Change listing data
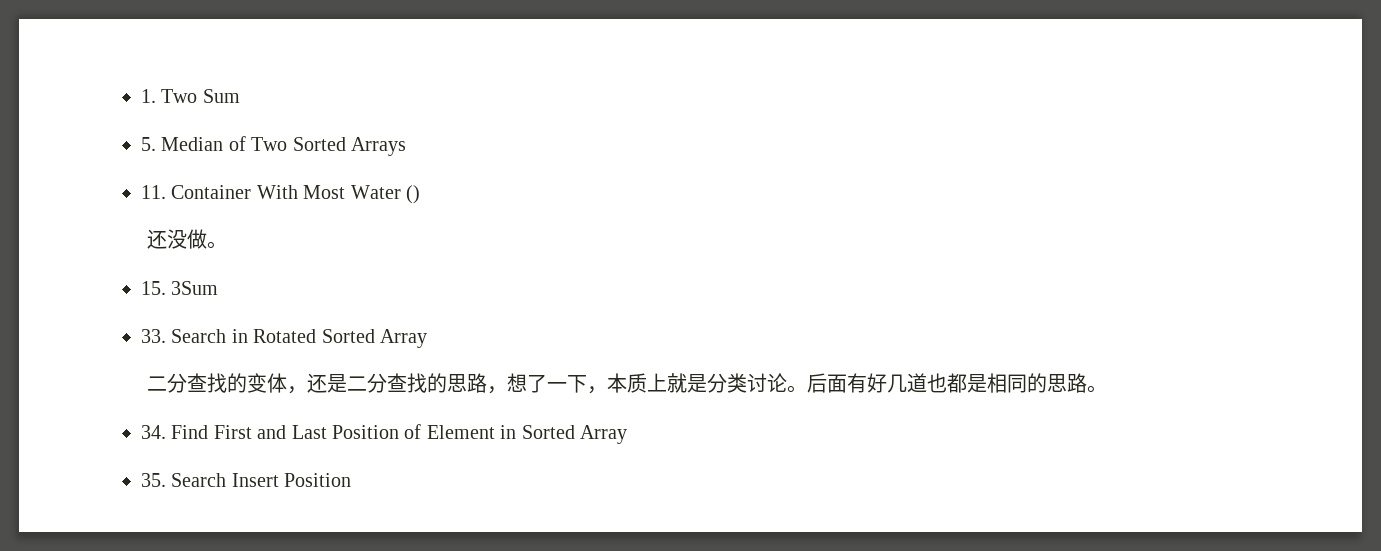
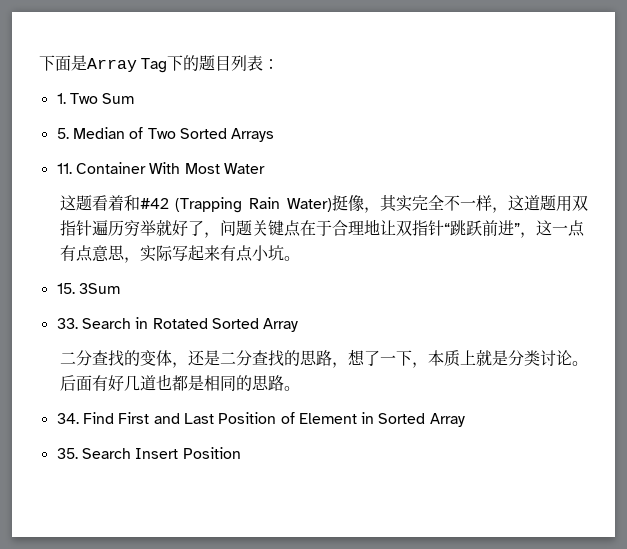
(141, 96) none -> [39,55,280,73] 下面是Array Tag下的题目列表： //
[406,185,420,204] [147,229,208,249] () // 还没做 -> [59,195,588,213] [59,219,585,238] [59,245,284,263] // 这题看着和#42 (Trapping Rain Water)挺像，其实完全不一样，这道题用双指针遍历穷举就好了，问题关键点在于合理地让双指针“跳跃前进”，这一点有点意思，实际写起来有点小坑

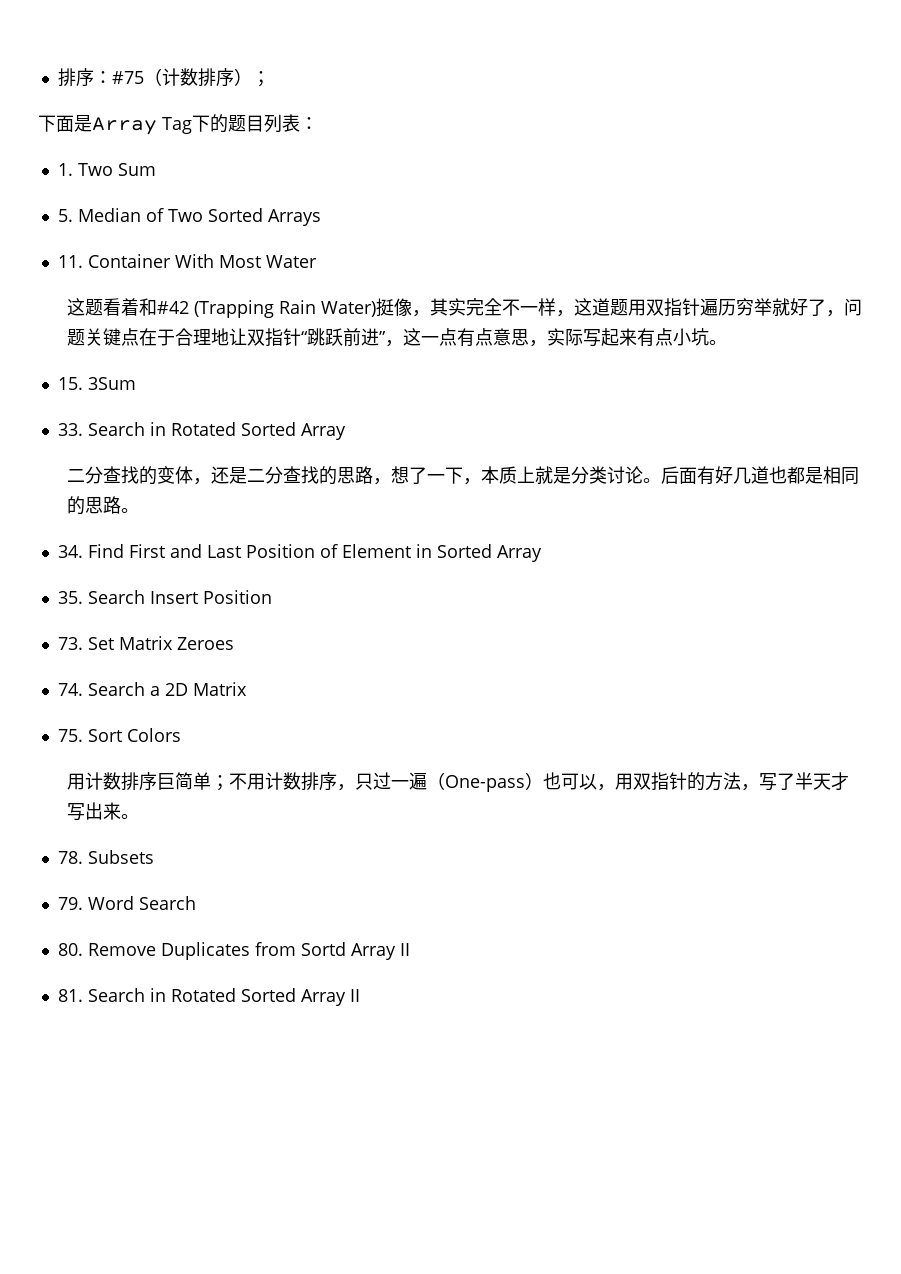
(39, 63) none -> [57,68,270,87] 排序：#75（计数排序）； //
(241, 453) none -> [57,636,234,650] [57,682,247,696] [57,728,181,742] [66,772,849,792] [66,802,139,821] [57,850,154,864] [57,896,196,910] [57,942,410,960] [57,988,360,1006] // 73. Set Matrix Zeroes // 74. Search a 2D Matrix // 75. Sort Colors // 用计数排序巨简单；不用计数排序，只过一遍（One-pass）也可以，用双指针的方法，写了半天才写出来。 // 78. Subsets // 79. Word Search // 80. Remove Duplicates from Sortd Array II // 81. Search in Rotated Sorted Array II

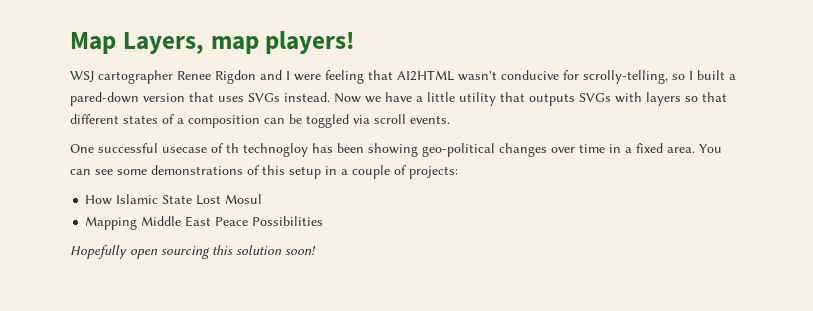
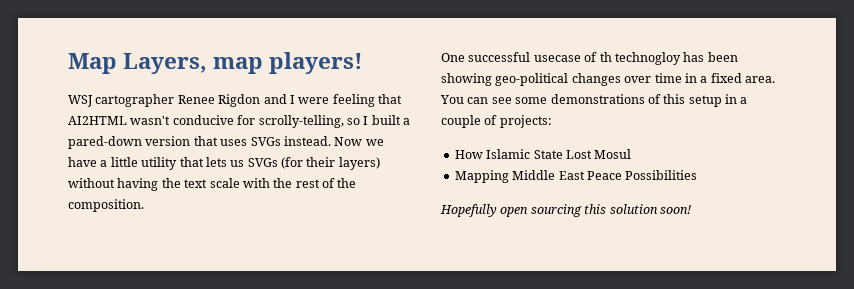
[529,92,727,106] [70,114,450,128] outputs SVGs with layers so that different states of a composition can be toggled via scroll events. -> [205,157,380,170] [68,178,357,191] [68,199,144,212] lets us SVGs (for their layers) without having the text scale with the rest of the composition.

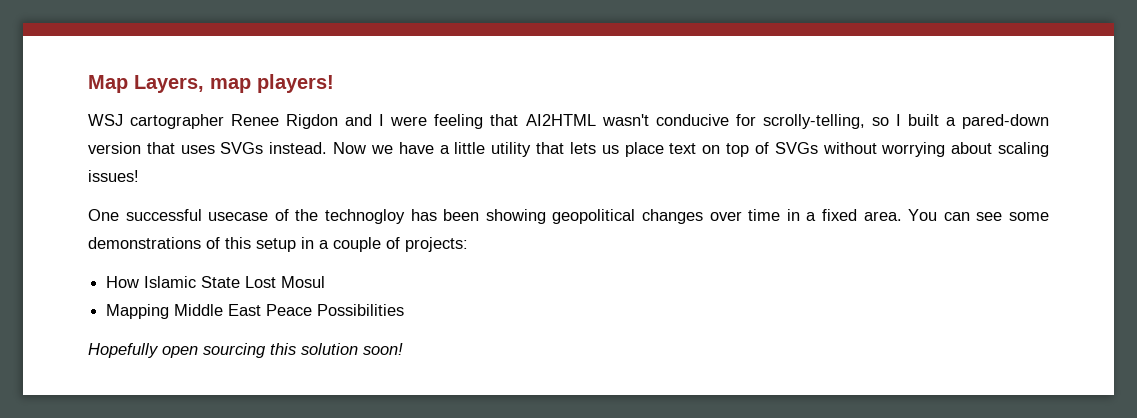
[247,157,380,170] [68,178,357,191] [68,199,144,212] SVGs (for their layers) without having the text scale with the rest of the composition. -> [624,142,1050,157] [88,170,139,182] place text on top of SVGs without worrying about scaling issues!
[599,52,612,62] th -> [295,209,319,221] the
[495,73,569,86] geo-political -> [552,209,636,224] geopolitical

Task prompt:
Please return the entries above exactly as they appear, but without the pictures.

Reply to the task:
(141, 96) none -> [39,55,280,73] 下面是Array Tag下的题目列表： //
[406,185,420,204] [147,229,208,249] () // 还没做 -> [59,195,588,213] [59,219,585,238] [59,245,284,263] // 这题看着和#42 (Trapping Rain Water)挺像，其实完全不一样，这道题用双指针遍历穷举就好了，问题关键点在于合理地让双指针“跳跃前进”，这一点有点意思，实际写起来有点小坑

(39, 63) none -> [57,68,270,87] 排序：#75（计数排序）； //
(241, 453) none -> [57,636,234,650] [57,682,247,696] [57,728,181,742] [66,772,849,792] [66,802,139,821] [57,850,154,864] [57,896,196,910] [57,942,410,960] [57,988,360,1006] // 73. Set Matrix Zeroes // 74. Search a 2D Matrix // 75. Sort Colors // 用计数排序巨简单；不用计数排序，只过一遍（One-pass）也可以，用双指针的方法，写了半天才写出来。 // 78. Subsets // 79. Word Search // 80. Remove Duplicates from Sortd Array II // 81. Search in Rotated Sorted Array II

[529,92,727,106] [70,114,450,128] outputs SVGs with layers so that different states of a composition can be toggled via scroll events. -> [205,157,380,170] [68,178,357,191] [68,199,144,212] lets us SVGs (for their layers) without having the text scale with the rest of the composition.

[247,157,380,170] [68,178,357,191] [68,199,144,212] SVGs (for their layers) without having the text scale with the rest of the composition. -> [624,142,1050,157] [88,170,139,182] place text on top of SVGs without worrying about scaling issues!
[599,52,612,62] th -> [295,209,319,221] the
[495,73,569,86] geo-political -> [552,209,636,224] geopolitical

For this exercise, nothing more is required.